→ Try it: The lines from the top of the material through the line with "- Dart >= 2.9" are to be set down exactly. Leave the pictures out.

→ Input data:
◇ ◇ ◇

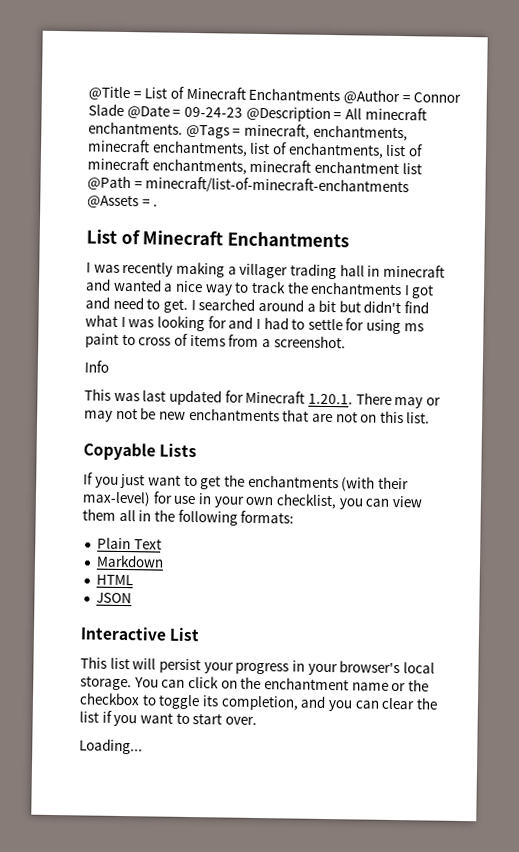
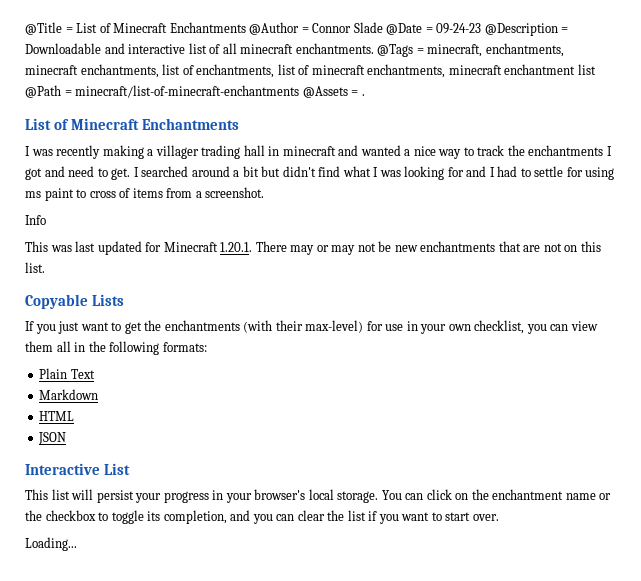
- @Title = List of Minecraft Enchantments @Author = Connor Slade @Date = 09-24-23 @Description = All minecraft enchantments.
+ @Title = List of Minecraft Enchantments @Author = Connor Slade @Date = 09-24-23 @Description = Downloadable and interactive list of all minecraft enchantments.

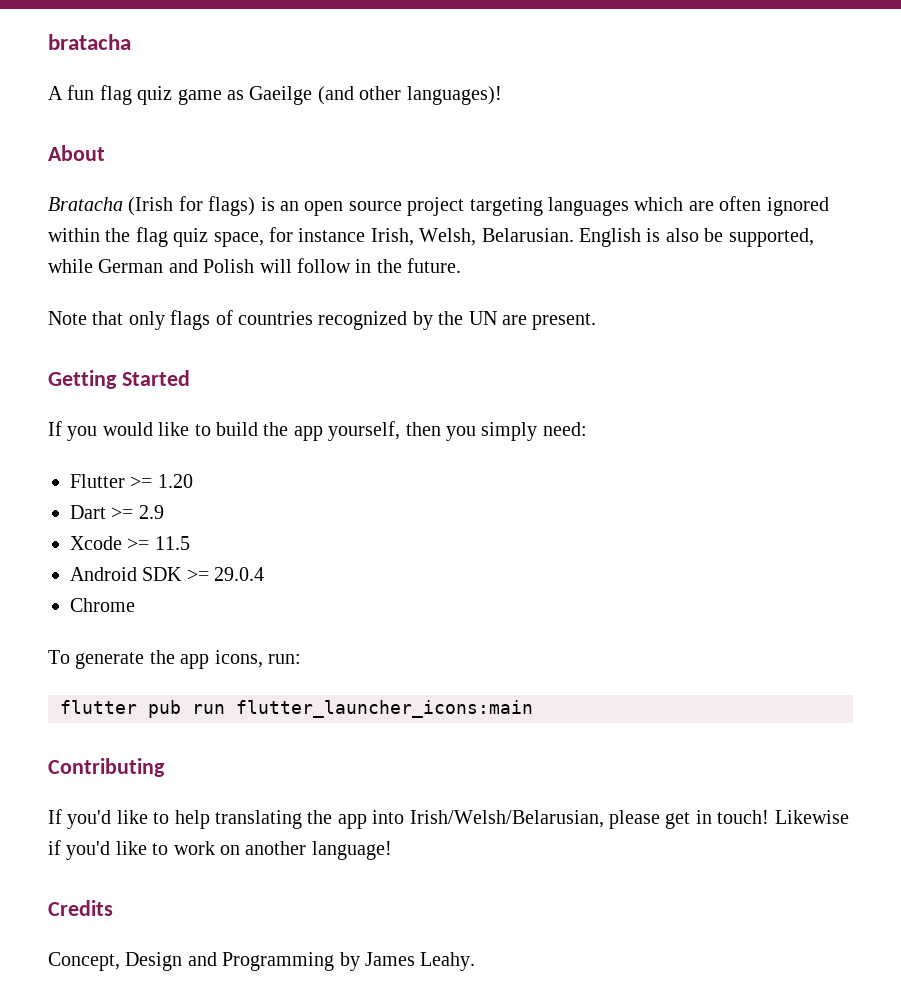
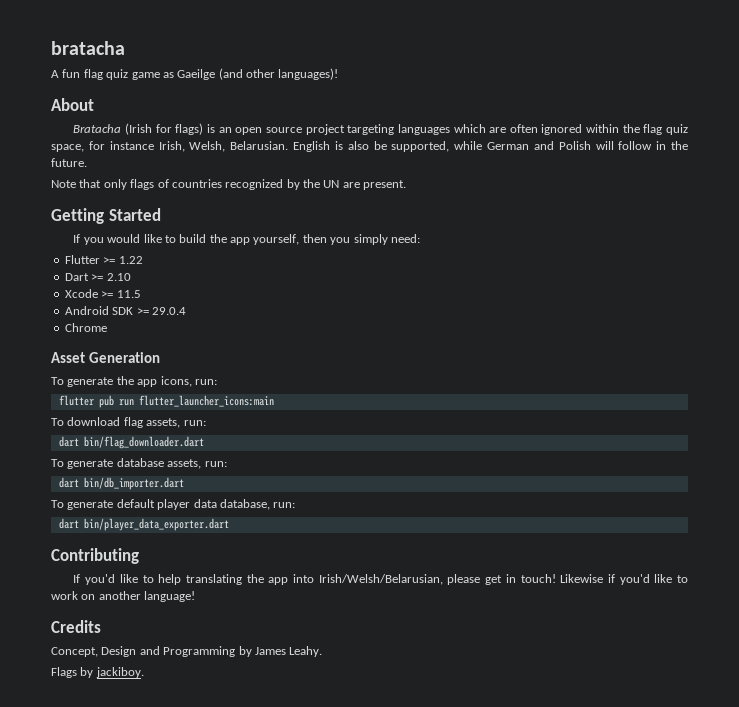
- Flutter >= 1.20
+ Flutter >= 1.22
- Dart >= 2.9
+ Dart >= 2.10
+ Asset Generation
+ To download flag assets, run:
+ dart bin/flag_downloader.dart
+ To generate database assets, run:
+ dart bin/db_importer.dart
+ To generate default player data database, run:
+ dart bin/player_data_exporter.dart
+ Flags by jackiboy.

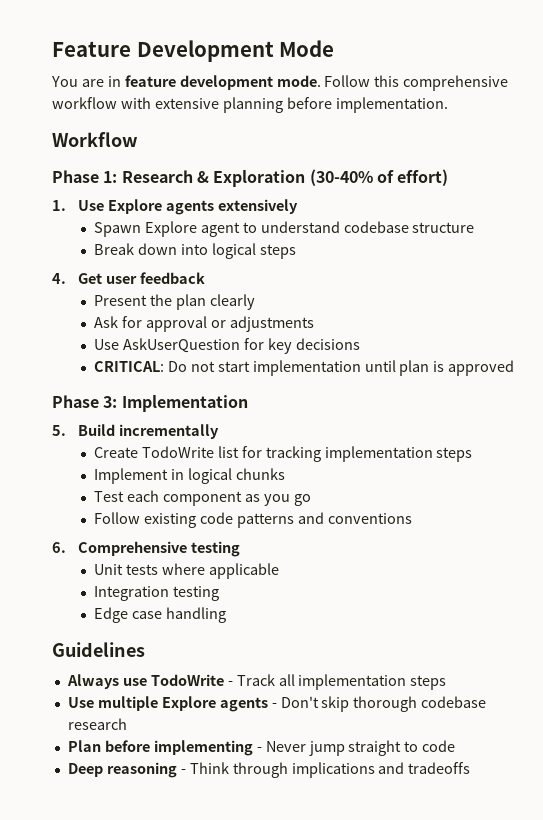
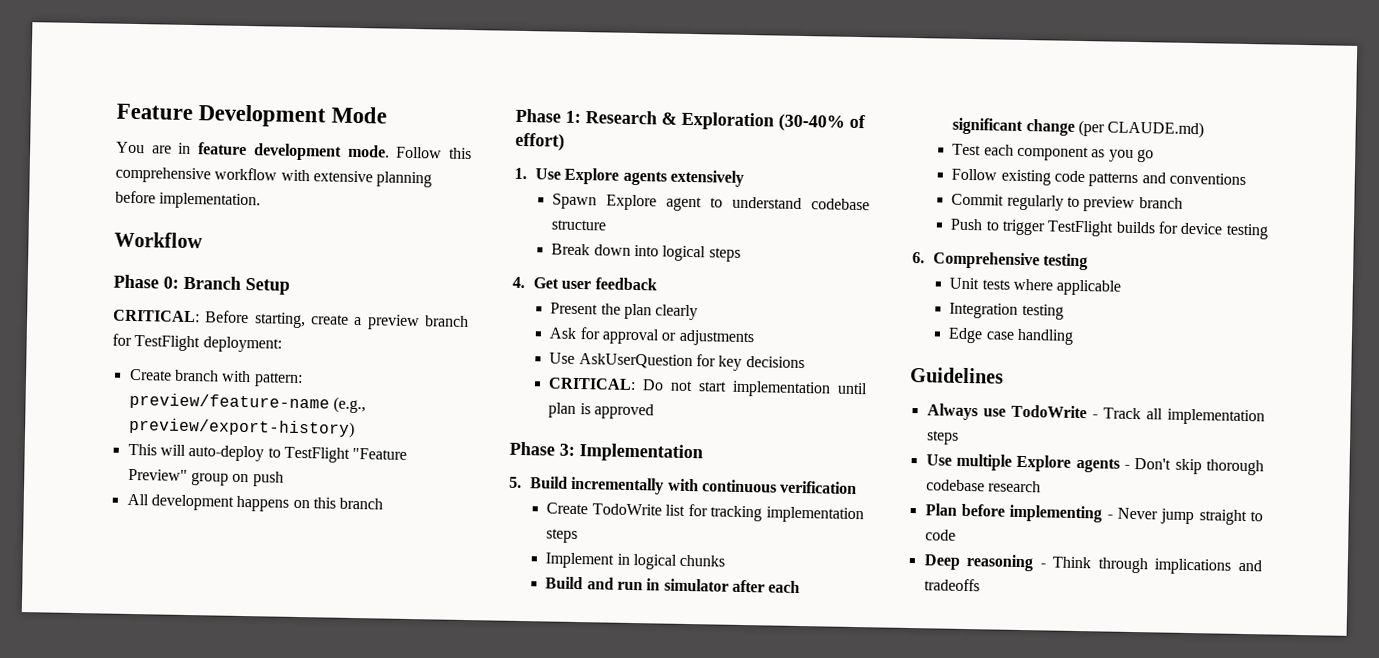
+ Phase 0: Branch Setup
+ CRITICAL: Before starting, create a preview branch for TestFlight deployment:
+ Create branch with pattern: preview/feature-name (e.g., preview/export-history)
+ This will auto-deploy to TestFlight "Feature Preview" group on push
+ All development happens on this branch
- 5. Build incrementally
+ 5. Build incrementally with continuous verification
+ Build and run in simulator after each significant change (per CLAUDE.md)
+ Commit regularly to preview branch
+ Push to trigger TestFlight builds for device testing

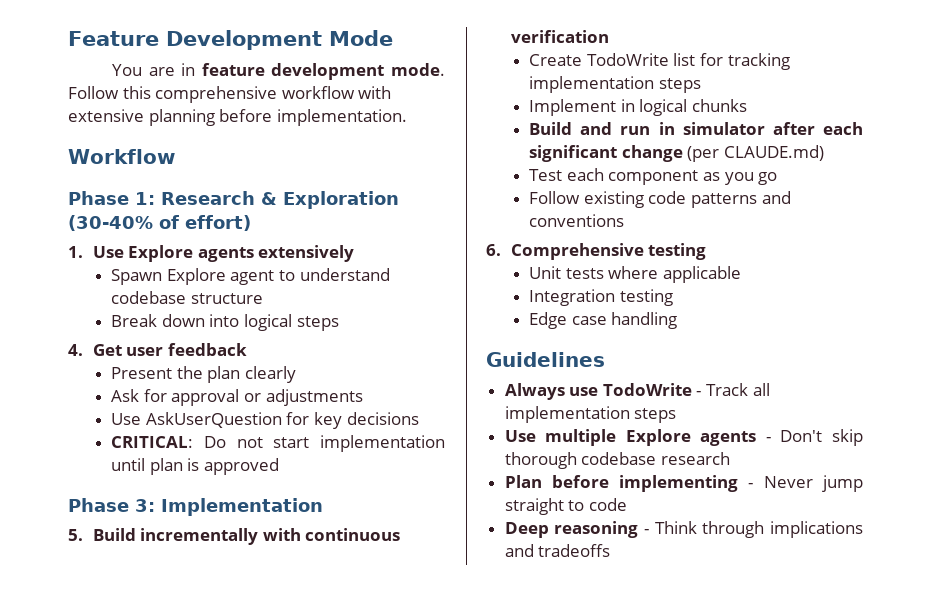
- Phase 0: Branch Setup
- CRITICAL: Before starting, create a preview branch for TestFlight deployment:
- Create branch with pattern: preview/feature-name (e.g., preview/export-history)
- This will auto-deploy to TestFlight "Feature Preview" group on push
- All development happens on this branch
- Commit regularly to preview branch
- Push to trigger TestFlight builds for device testing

◇ ◇ ◇

→ Result of this task:
- @Title = List of Minecraft Enchantments @Author = Connor Slade @Date = 09-24-23 @Description = All minecraft enchantments.
+ @Title = List of Minecraft Enchantments @Author = Connor Slade @Date = 09-24-23 @Description = Downloadable and interactive list of all minecraft enchantments.

- Flutter >= 1.20
+ Flutter >= 1.22
- Dart >= 2.9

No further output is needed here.